DIRECTIONS:
Beginning with the line that holds "AVERAGE | high: 29.08 -> 29.95", output every remaining line of the material below exactly, and include none of the pictures.
********************
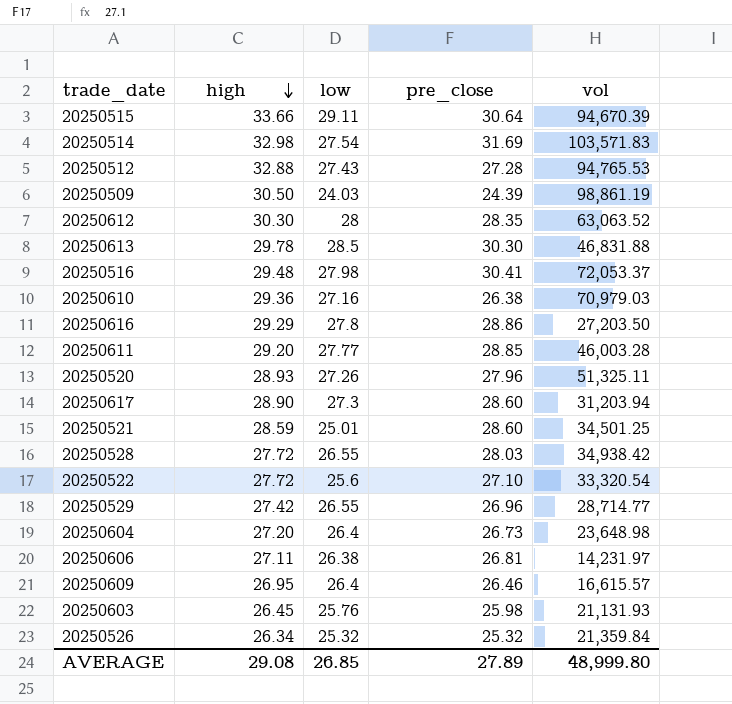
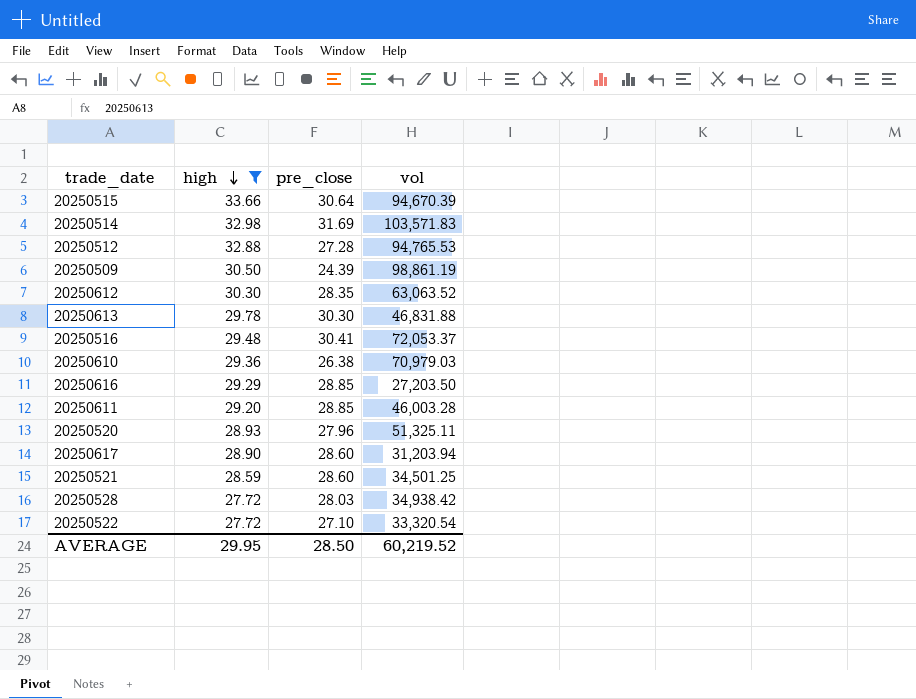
filter: none -> high >= 27.72
column low | position: 3 -> none
20250616 | pre_close: 28.86 -> 28.85
AVERAGE | high: 29.08 -> 29.95
AVERAGE | pre_close: 27.89 -> 28.50
AVERAGE | vol: 48,999.80 -> 60,219.52

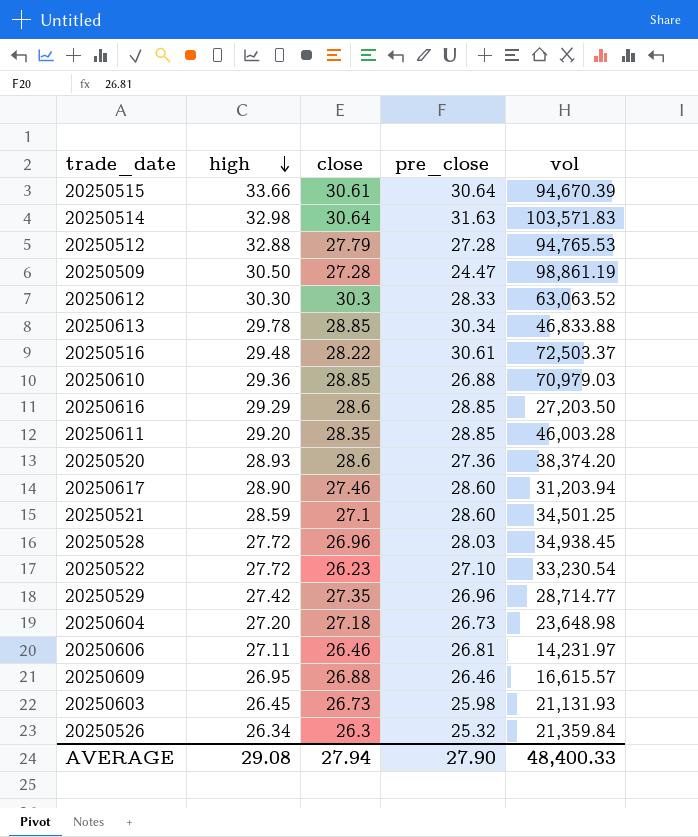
filter: high >= 27.72 -> none
column close | position: none -> 3
20250514 | pre_close: 31.69 -> 31.63
20250509 | pre_close: 24.39 -> 24.47
20250612 | pre_close: 28.35 -> 28.33
20250613 | pre_close: 30.30 -> 30.34
20250613 | vol: 46,831.88 -> 46,833.88
20250516 | pre_close: 30.41 -> 30.61
20250516 | vol: 72,053.37 -> 72,503.37
20250610 | pre_close: 26.38 -> 26.88
20250520 | pre_close: 27.96 -> 27.36
20250520 | vol: 51,325.11 -> 38,374.20
20250528 | vol: 34,938.42 -> 34,938.45
20250522 | vol: 33,320.54 -> 33,230.54
AVERAGE | high: 29.95 -> 29.08
AVERAGE | pre_close: 28.50 -> 27.90
AVERAGE | vol: 60,219.52 -> 48,400.33

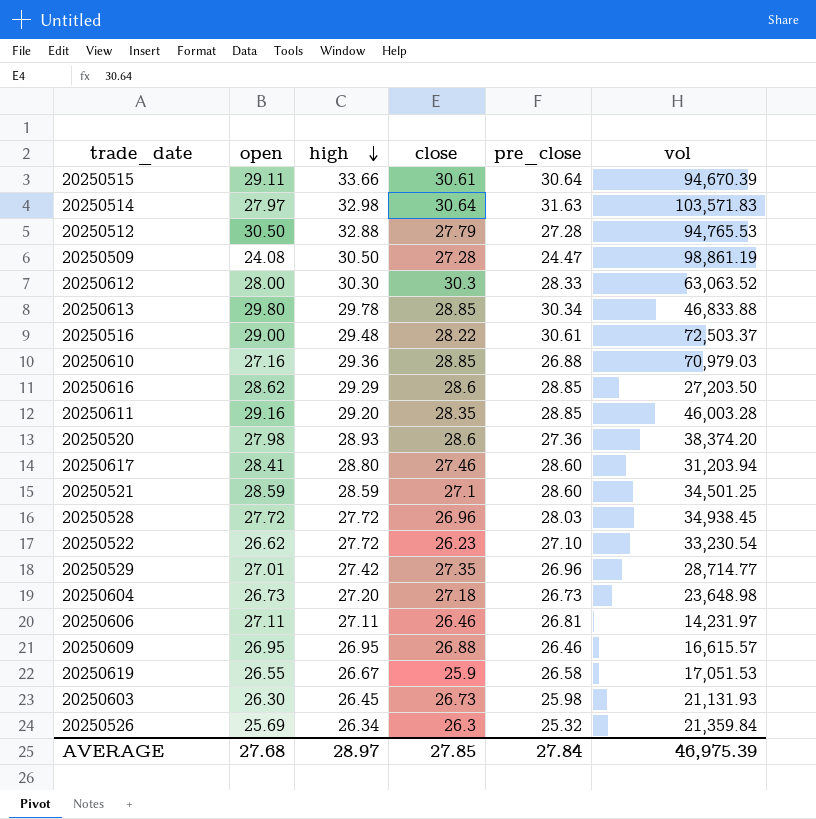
column open | position: none -> 2
20250617 | high: 28.90 -> 28.80
row 20250619: none -> 26.55 | 26.67 | 25.9 | 26.58 | 17,051.53
AVERAGE | high: 29.08 -> 28.97
AVERAGE | close: 27.94 -> 27.85
AVERAGE | pre_close: 27.90 -> 27.84
AVERAGE | vol: 48,400.33 -> 46,975.39

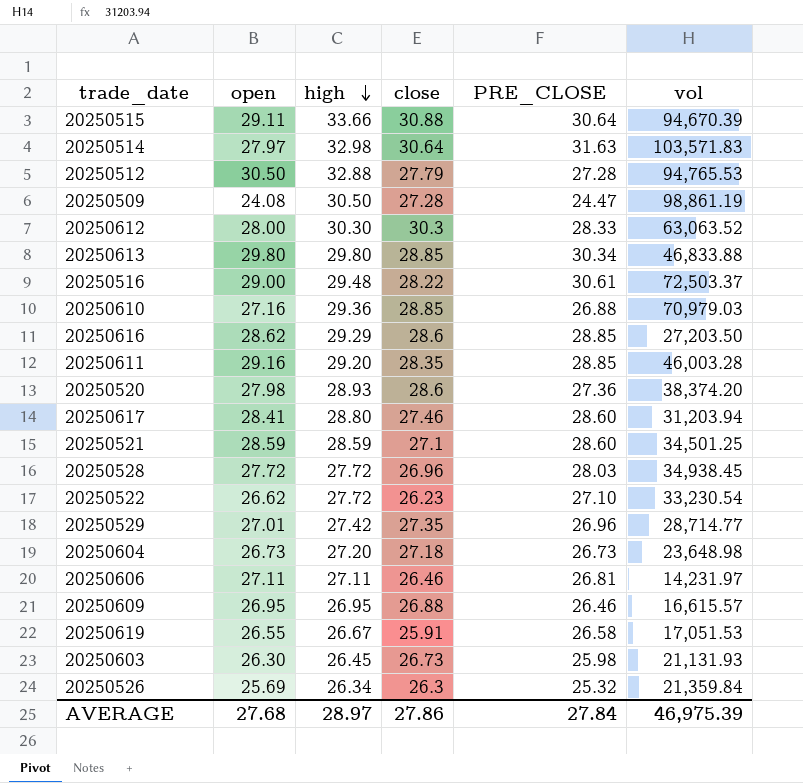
column name: pre_close -> PRE_CLOSE
20250515 | close: 30.61 -> 30.88
20250613 | high: 29.78 -> 29.80
20250619 | close: 25.9 -> 25.91
AVERAGE | close: 27.85 -> 27.86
********************
RESULT BELOW:
AVERAGE | high: 29.08 -> 29.95
AVERAGE | pre_close: 27.89 -> 28.50
AVERAGE | vol: 48,999.80 -> 60,219.52

filter: high >= 27.72 -> none
column close | position: none -> 3
20250514 | pre_close: 31.69 -> 31.63
20250509 | pre_close: 24.39 -> 24.47
20250612 | pre_close: 28.35 -> 28.33
20250613 | pre_close: 30.30 -> 30.34
20250613 | vol: 46,831.88 -> 46,833.88
20250516 | pre_close: 30.41 -> 30.61
20250516 | vol: 72,053.37 -> 72,503.37
20250610 | pre_close: 26.38 -> 26.88
20250520 | pre_close: 27.96 -> 27.36
20250520 | vol: 51,325.11 -> 38,374.20
20250528 | vol: 34,938.42 -> 34,938.45
20250522 | vol: 33,320.54 -> 33,230.54
AVERAGE | high: 29.95 -> 29.08
AVERAGE | pre_close: 28.50 -> 27.90
AVERAGE | vol: 60,219.52 -> 48,400.33

column open | position: none -> 2
20250617 | high: 28.90 -> 28.80
row 20250619: none -> 26.55 | 26.67 | 25.9 | 26.58 | 17,051.53
AVERAGE | high: 29.08 -> 28.97
AVERAGE | close: 27.94 -> 27.85
AVERAGE | pre_close: 27.90 -> 27.84
AVERAGE | vol: 48,400.33 -> 46,975.39

column name: pre_close -> PRE_CLOSE
20250515 | close: 30.61 -> 30.88
20250613 | high: 29.78 -> 29.80
20250619 | close: 25.9 -> 25.91
AVERAGE | close: 27.85 -> 27.86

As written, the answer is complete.